Popular clamoring (there might be some, sometime) is good cause to go into that story I mentioned briefly back on Dec. 29, 2009.  You know!  The one about the 1969 Dodge mishap.

The Nash Rambler we had was the first car we bought ourselves.  It was used when we got it and it was lots of trouble to own.  We were a one car family and had to depend on it for many tasks.  It broke down and mis-performed on many occasions and cost funds we didn't have to be repaired.  So, closing our debts and beginning to accumulate a little money, we naturally thought about getting a new car.  Since I am not qualified for mechanics kindergarten, judging a used car seemed too tricky.  I wanted a new one.  We bought a new Dodge in 1969.  

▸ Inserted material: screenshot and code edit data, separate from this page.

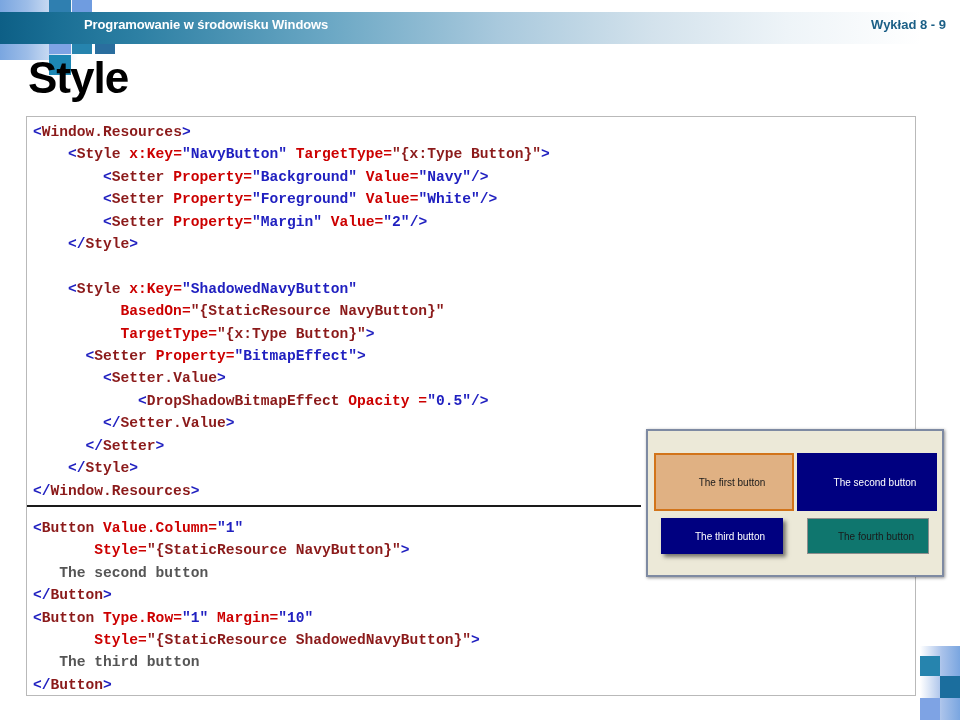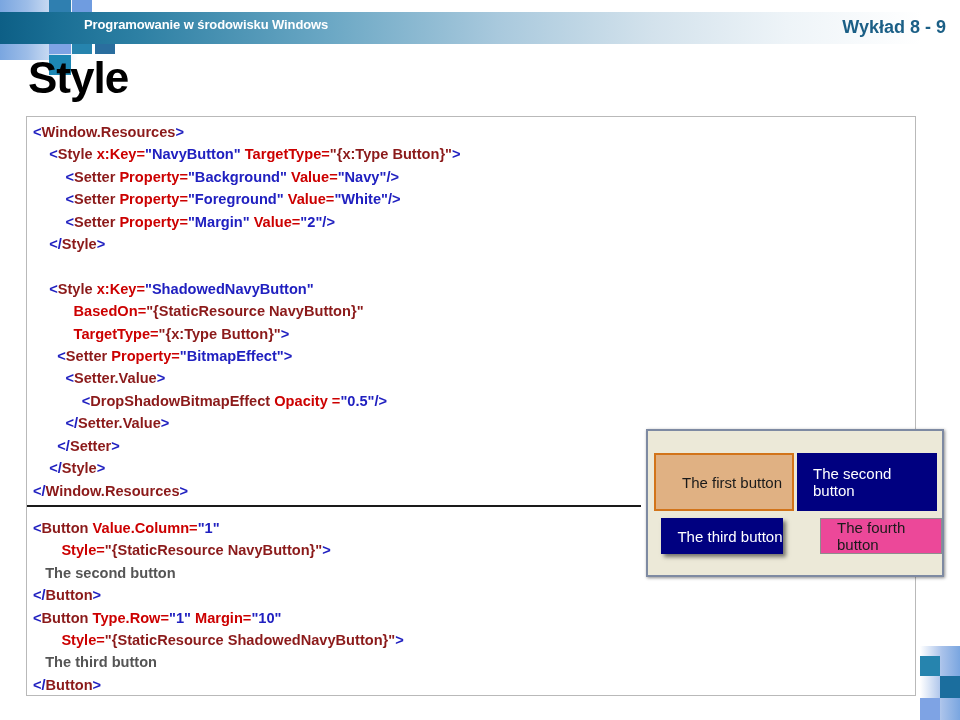"Wykład 8 - 9" #header-lecture { font-size: 18px -> 13px }
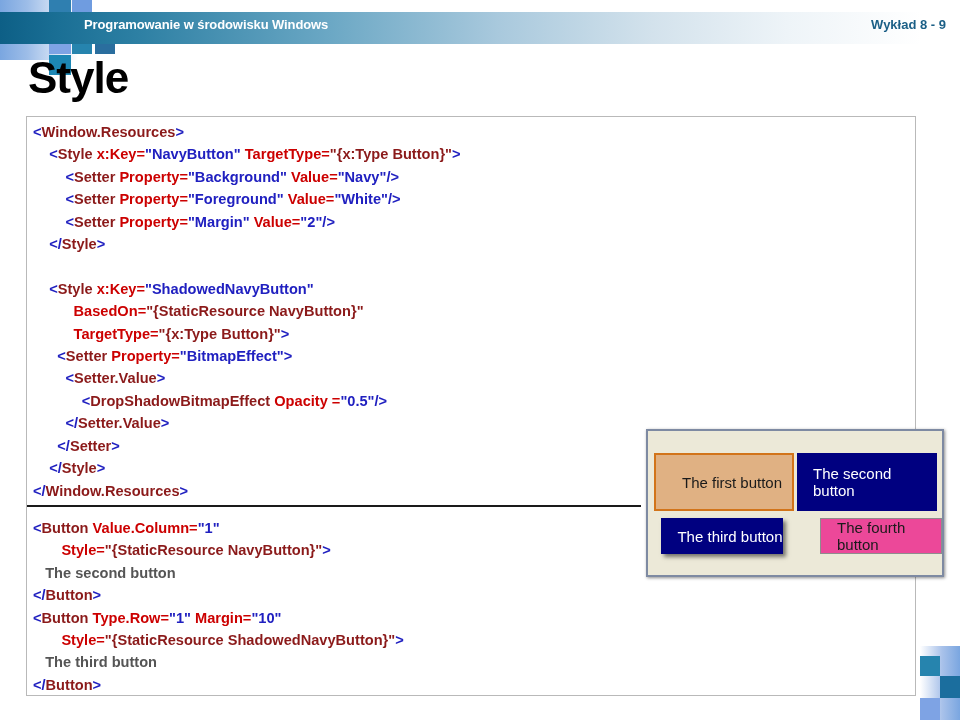"<Window.Resources> <Style" pre.code { font-family: Liberation Sans, sans-serif -> Liberation Mono, monospace }
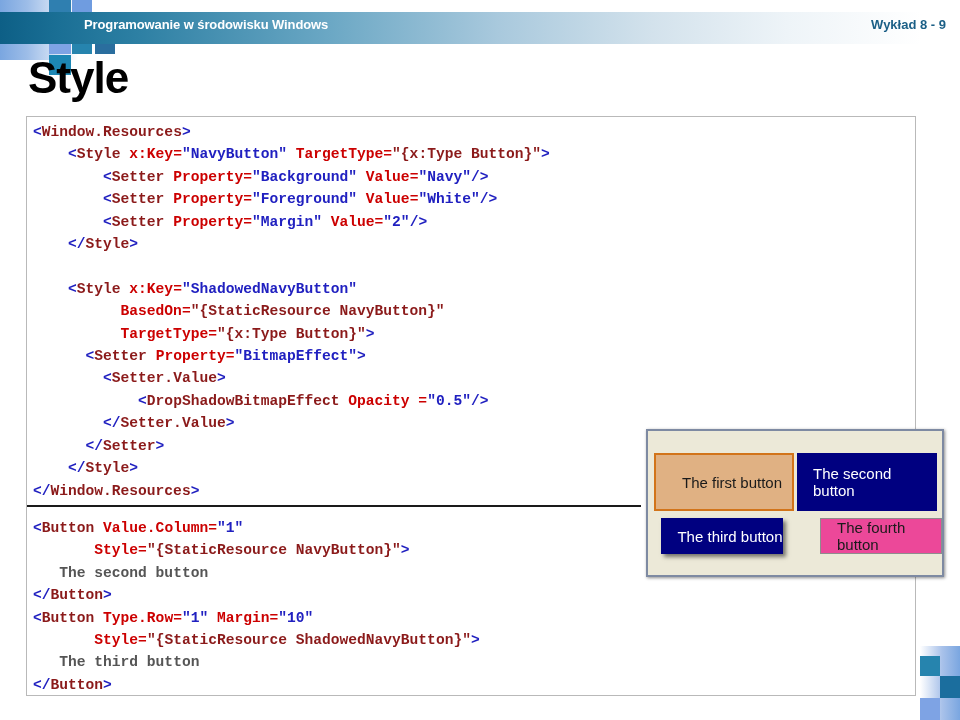"The first button" .wbtn { font-size: 15px -> 10px }
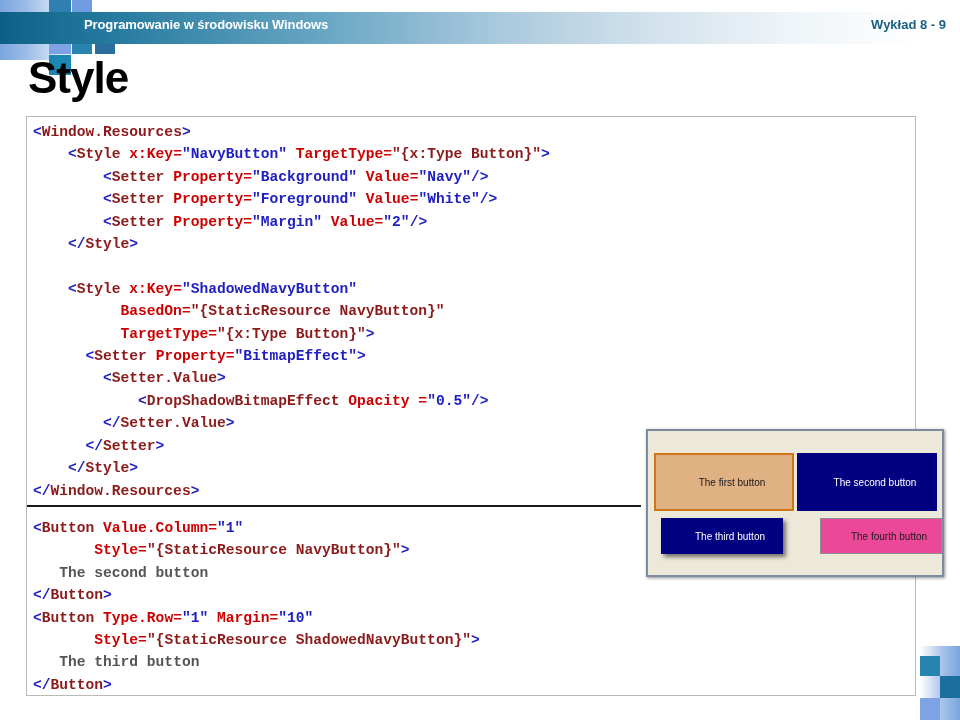"The fourth button" div.wbtn { background: #ec4899 -> #0f766e; margin-left: 13px -> none }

It was great to have heat in the winter.  Even though our winters are very cold, a car itself plus our usual winter clothing went pretty far in protecting us from serious chill.  However, inside the Rambler, we still had to breathe.  We did breathe and the moisture from our breath condensed on the inside of the windshield, totally obscuring the driver's view of the road, which is we considered unsafe.  So, the front seat passenger had to be ready with de-icing spray and a rag to use repeatedly to clear the view.  The new car had heat and a fan to blow the warm air across the windshield, lowering the amount of toxin de-icer fumes inside the car.  That was just one of many beloved features of our new vehicle.

Alas, one morning I got in the gorgeous chariot, back it out and go to work but just as the car began to move out of the garage, I remembered that our daughters had been playing in a mud puddle just outside the garage door.  The water was murky and I hadn't actually seen any of their little plastic toys in the water but I feared I was about to crush one or more with the car.  Why not be kind, I thought, as I swung the car to the right to avoid the puddle.  Unfortunately, the front left fender was not clear of the garage doorway.  The sound of the crushing fender brought my wife on the run.

It turned out that I was in the midst of an impromptu medical test of the strength of my heart to take emotional shocks.  Never before and never since have I felt quite the elevated heart beat and blood pressure as I did then.  I realized that my prized vehicle, that I had just recently purchased with such great excitement and anticipation, had been given an ugly wound by my own hand.  There were no words to express my feelings just then.  What are sometimes called 'bad' words or "four-letter" words or "blue language" were far too sweet, too civilized, too ordinary to be of help.  I needed to cuss, to curse, to moan and bemoan, to call on heavenly forces and infernal forces to witness the tragedy but I didn't know enough Hebrew or Greek to do the job.

But I have mended now and forgotten all about that mess.